Can an asemic writing/compositional aesthetic be a valid compositional lexicon?
I look to Ariel González Losada, Gustavo Chab, and Anat Pick for their keen insight. I think of Hans Robert Jauss, being the key figure associated with 'Reception Theory.' Mikhail Bakhtin's 'Dialogic Criticism', and Hervé Le Tellier, member of the international literary group Oulipo as guideposts of thought.
My idea is to create a new system of notation embedded with apparent contradictions, but is itself based on the recognition that contradiction is the fundamental starting point of all musical departure, indeed all thought.
The real kernel of ideation in this abstruse speculation is about the process involved in getting from nowhere to nothing.
From the brilliant mind of Gustavo Chab...
Gustavo Chab "Asemic writing is a wordless open semantic form of writing. The word asemic means "having no specific semantic content". With the non-specificity of asemic writing there comes a vacuum of meaning which is left for the reader to fill in and interpret. All of this is similar to the way one would deduce meaning from an abstract work of art. The open nature of asemic works allows for meaning to occur trans-linguistically; an asemic text may be "read" in a similar fashion regardless of the reader's natural language. Multiple meanings for the same symbolism are another possibility for an asemic work.
Some asemic writing includes pictograms or ideograms, the meanings of which are sometimes, but not always, suggested by their shapes. Asemic writing, at times, exists as a conception or shadow of conventional writing practices. Reflecting writing, but not completely existing as a traditional writing system, asemic writing seeks to make the reader hover in a state between reading and looking.

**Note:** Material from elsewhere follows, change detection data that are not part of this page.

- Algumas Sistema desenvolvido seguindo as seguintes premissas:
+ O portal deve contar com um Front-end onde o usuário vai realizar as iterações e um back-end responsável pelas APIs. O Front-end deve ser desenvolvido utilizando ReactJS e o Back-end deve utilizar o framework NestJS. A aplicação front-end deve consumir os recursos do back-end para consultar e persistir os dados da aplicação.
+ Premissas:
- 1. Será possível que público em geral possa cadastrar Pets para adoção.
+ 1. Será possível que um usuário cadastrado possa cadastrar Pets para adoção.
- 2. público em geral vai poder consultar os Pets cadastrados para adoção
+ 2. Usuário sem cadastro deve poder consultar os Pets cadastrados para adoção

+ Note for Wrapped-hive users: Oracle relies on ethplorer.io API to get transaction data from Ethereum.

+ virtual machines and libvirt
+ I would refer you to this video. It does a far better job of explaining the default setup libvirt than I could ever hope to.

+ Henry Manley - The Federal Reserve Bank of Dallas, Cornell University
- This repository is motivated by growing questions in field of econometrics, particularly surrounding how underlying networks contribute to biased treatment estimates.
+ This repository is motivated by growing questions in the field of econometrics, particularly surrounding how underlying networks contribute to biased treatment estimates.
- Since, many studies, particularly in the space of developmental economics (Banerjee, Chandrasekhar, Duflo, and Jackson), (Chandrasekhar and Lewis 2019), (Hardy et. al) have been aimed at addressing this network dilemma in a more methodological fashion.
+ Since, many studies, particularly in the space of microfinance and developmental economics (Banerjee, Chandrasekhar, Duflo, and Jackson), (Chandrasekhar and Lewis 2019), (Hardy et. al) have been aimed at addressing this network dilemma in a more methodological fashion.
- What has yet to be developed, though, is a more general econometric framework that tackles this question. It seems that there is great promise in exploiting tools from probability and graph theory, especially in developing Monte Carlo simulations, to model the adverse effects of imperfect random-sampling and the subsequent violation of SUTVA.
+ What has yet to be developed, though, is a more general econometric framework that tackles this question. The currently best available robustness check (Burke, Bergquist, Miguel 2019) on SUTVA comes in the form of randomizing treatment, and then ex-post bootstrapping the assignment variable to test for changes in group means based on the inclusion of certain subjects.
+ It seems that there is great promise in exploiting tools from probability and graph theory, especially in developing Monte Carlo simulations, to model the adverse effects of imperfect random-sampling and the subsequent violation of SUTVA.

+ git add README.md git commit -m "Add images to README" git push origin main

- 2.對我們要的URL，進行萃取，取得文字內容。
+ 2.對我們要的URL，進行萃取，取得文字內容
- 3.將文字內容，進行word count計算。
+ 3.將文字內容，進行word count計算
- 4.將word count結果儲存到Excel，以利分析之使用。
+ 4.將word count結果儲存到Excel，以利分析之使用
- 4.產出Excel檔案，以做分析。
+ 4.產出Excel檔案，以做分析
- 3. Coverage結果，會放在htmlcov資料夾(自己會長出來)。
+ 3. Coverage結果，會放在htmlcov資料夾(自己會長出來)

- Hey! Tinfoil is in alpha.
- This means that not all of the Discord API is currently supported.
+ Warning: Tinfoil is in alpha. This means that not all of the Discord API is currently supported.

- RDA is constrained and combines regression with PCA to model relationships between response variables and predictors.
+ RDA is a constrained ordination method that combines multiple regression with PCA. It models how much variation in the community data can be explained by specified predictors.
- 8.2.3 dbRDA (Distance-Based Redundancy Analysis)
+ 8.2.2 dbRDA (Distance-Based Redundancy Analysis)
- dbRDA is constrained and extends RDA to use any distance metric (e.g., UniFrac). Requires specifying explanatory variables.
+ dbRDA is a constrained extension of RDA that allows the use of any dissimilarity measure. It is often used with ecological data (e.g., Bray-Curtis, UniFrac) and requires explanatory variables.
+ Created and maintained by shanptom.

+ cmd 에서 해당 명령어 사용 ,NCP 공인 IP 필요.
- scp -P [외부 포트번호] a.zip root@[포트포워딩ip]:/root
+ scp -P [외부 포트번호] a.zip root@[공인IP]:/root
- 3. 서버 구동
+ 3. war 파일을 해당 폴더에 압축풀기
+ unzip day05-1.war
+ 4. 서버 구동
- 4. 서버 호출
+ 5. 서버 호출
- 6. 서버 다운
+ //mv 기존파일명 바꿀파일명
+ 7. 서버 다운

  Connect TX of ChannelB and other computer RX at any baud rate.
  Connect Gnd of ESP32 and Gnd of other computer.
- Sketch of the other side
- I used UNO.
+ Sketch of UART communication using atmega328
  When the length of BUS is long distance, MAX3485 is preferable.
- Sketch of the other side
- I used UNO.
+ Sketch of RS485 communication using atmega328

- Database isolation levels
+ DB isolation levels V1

Asemic writing has no verbal sense, though it may have clear textual sense. Through its formatting and structure, asemic writing may suggest a type of document and, thereby, suggest a meaning. The form of art is still writing, often calligraphic in form, and either depends on a reader's sense and knowledge of writing systems for it to make sense, or can be understood through aesthetic intuition.
Asemic writing can also be seen as a relative perception, whereby unknown languages and forgotten scripts provide templates and platforms for new modes of expression. It has been suggested that asemic writing exists in two ways: "true" asemic writing and "relative" asemic writing. True asemic writing occurs when the creator of the asemic piece cannot read their own asemic writing. Relative asemic writing is a natural writing system that can be read by some people but not by everyone (e.g. ciphers). Between these two axioms is where asemic writing exists and plays
The Asemic Continuum
Influences on asemic writing are illegible, invented, or primal scripts (cave paintings, doodles, children's drawings, etc.). But instead of being thought of as mimicry of preliterate expression, asemic writing may be considered to be a post-literate style of writing that uses all forms of creativity for inspiration. Other influences on asemic writing are xeno-linguistics, artistic languages, sigils (magic), undeciphered scripts, and graffiti.
Asemic writing occurs in avant-garde literature and art with strong roots in the earliest forms of writing. A modern example of asemic writing is Luigi Serafini's Codex Seraphinianus. Serafini described the script of the Codex as asemic in a talk at the Oxford University Society of Bibliophiles held on May 8, 2009."